Fortifying devices and receivers so that they are not vulnerable to GPS spoofing would help, Goward said. His group, the Resilient Navigation and Timing Foundation, is also promoting the use of eLORAN, a system that would provide location information in tandem with GPS, allowing monitors to see if GPS is being spoofed.
Will Pokemon Go turn people into criminals? Not likely. But, Goward worries, some who are already willing to break the rules may now have new inspiration and new insight into a way to mess with systems far beyond just a popular video game.

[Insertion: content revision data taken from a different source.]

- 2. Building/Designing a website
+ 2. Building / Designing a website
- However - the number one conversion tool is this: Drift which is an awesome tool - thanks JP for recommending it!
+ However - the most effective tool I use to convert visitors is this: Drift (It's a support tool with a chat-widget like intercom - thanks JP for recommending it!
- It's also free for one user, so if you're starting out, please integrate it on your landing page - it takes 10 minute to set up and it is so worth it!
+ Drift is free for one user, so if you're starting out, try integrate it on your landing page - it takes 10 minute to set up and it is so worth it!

“It’s just another example of the cat getting out of the bag,” he said. “Hopefully, folks will be able to take some mitigation measures before something unfortunate [happens].”
For some Pokemon Go players, finding ways to game the game is educational—like taking something apart to see how it works—as long as you use it to explore, not exploit.
“Figuring how a bank works is great, using that knowledge to steal money is not,” wrote one user. “Figuring out how to location spoof in Pokemon Go is great, using that knowledge to gain an advantage in the game is not.”
Beyond the game, the education factor could work both ways. Some may hone their GEO-cheating skills to attack the GPS that runs our world, while others may explore better ways to defend it.